Jennings refers to the destiny that binds former FIFA President João Havelange, Sepp Blatter and Ricardo Teixeira together. Both Blatter and Teixeira owe their FIFA career to Havelange, who – as a result of the ISL investigation – was forced to leave the International Olympic Committee in December at the age of 95 – but continues as the Honorary President of FIFA.
Havelange handpicked Teixeira as his successor at the helm of CBF in 1989, not because Teixeira had any track record in football whatsoever, and not even a brilliant business career, but simply because he was married to Havelange’s daughter. Since then, key posts at the CBF have remained within the family.
“These three men have been joined at the hip in their fight against the consequences of the ISL affair,” Jennings tells Play the Game.
“For tactical reasons Blatter has had to pretend that he supports publication of the full ISL dossier, but Teixeira and Havelange fight on his behalf in the Swiss courts to keep the ISL dossier and the crooks’ names in it kept secret.”
“Blatter will probably say as little as possible now about Teixeira. His main task is to gather votes for the upcoming congress in Budapest by the end of May and hope that Teixeira is forgotten by then,” Jennings estimates.
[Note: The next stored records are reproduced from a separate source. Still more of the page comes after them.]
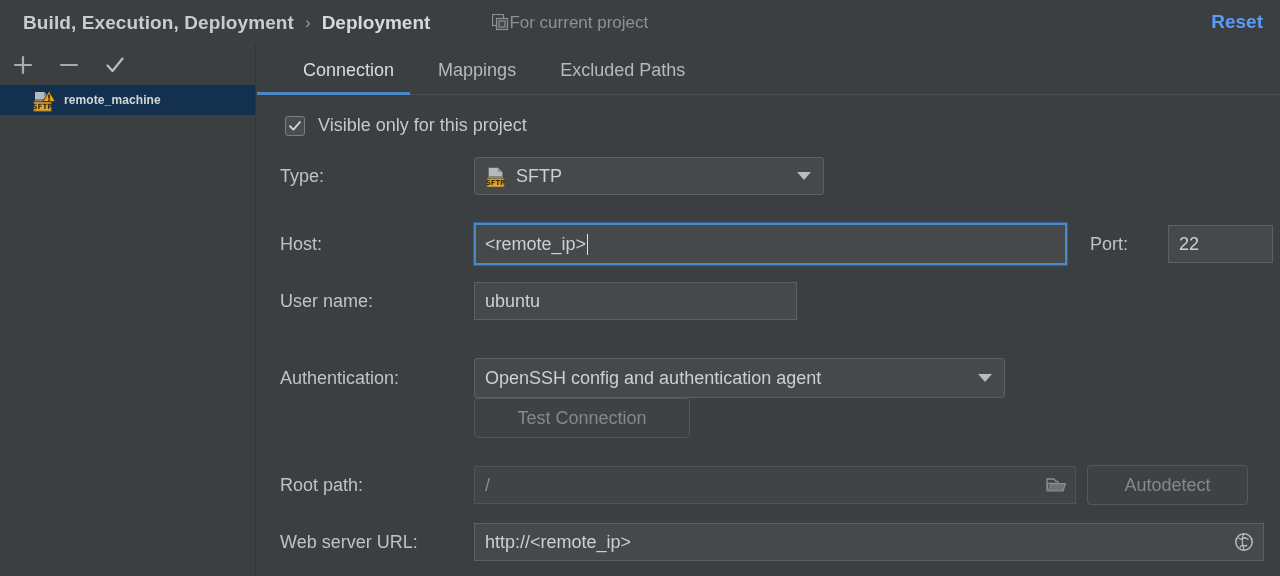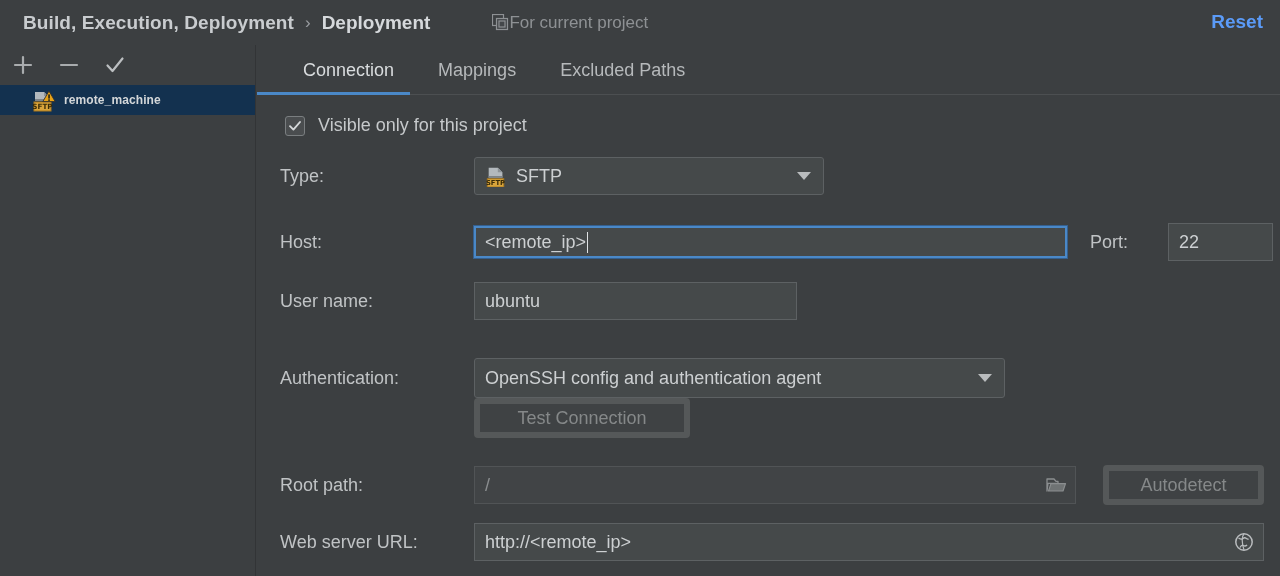"<remote_ip>" span.field { height: 32px -> 42px }
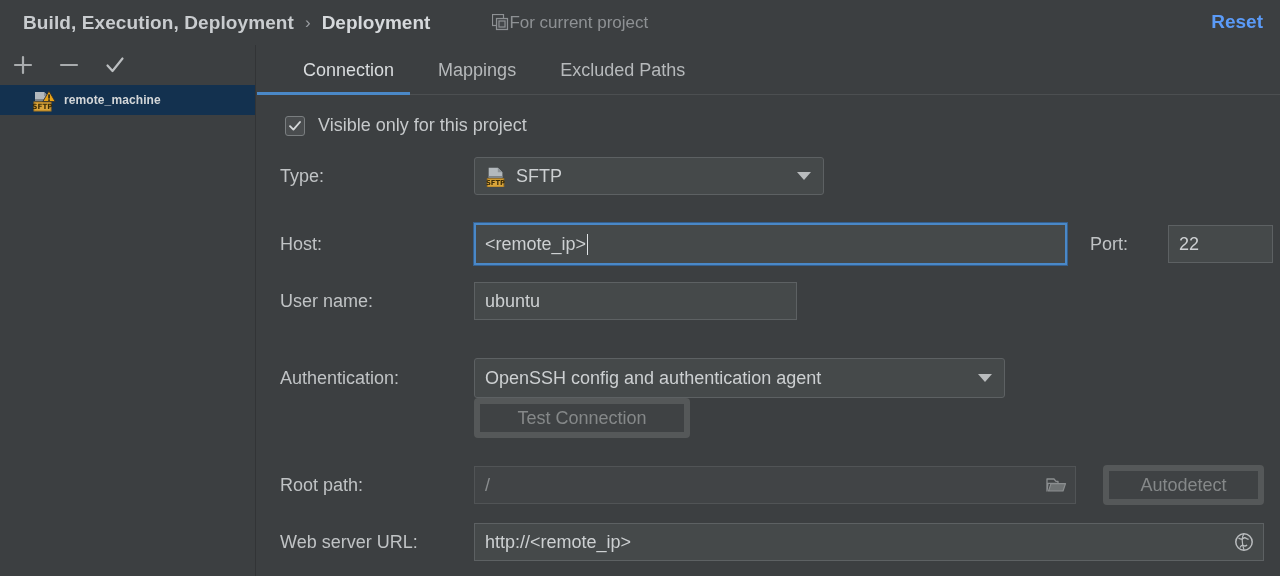"Test Connection" .btn { border: 6px solid #ffffff -> 1px solid #ffffff }
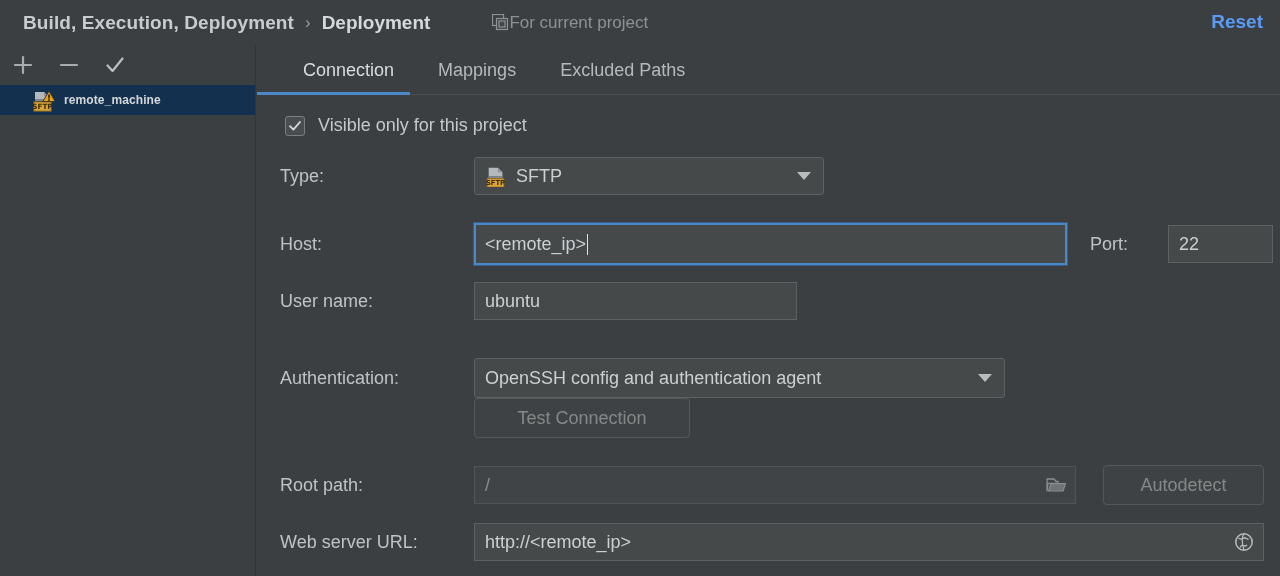"Autodetect" span.btn { margin-left: 27px -> 11px }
Feared to lose passportThere may be a direct link between the most recent development in the ISL affair and the timing of Ricardo Teixeira’s departure. Officially, Teixeira is leaving because of diverticulitis, an inflammatory condition of the bowel. Though the condition is painful, it is perfectly curable and does not appear to be a convincing reason for retirement.
According to the leading daily Folha de São Paulo, Teixeira became nervous last Thursday when he read the news that a committee under the Council of Europe recommends an investigation into FIFA’s past corruption affairs.
For some time, Brazilian authorities have approached their Swiss counterparts in order to get key ISL documents handed over, and Ricardo Teixeira may have travelled to his base in Florida before risking that his passport is taken away from him.
Teixeira left it to his successor, José Maria Marin, to announce his exit by reading a letter from Teixeira at a press conference on Monday. In the letter, Teixeira says that he leaves “with the sense of mission accomplished” and hints that he should have had more public recognition:
“It’s not easy to preside passion. Football in our country is associated with two things: talent and disorganisation. When we win, talent is praised. When we lose, it’s about disorganisation. I did what was within my reach, sacrificing my health. I was criticised in the losses and undervalued in the victories.”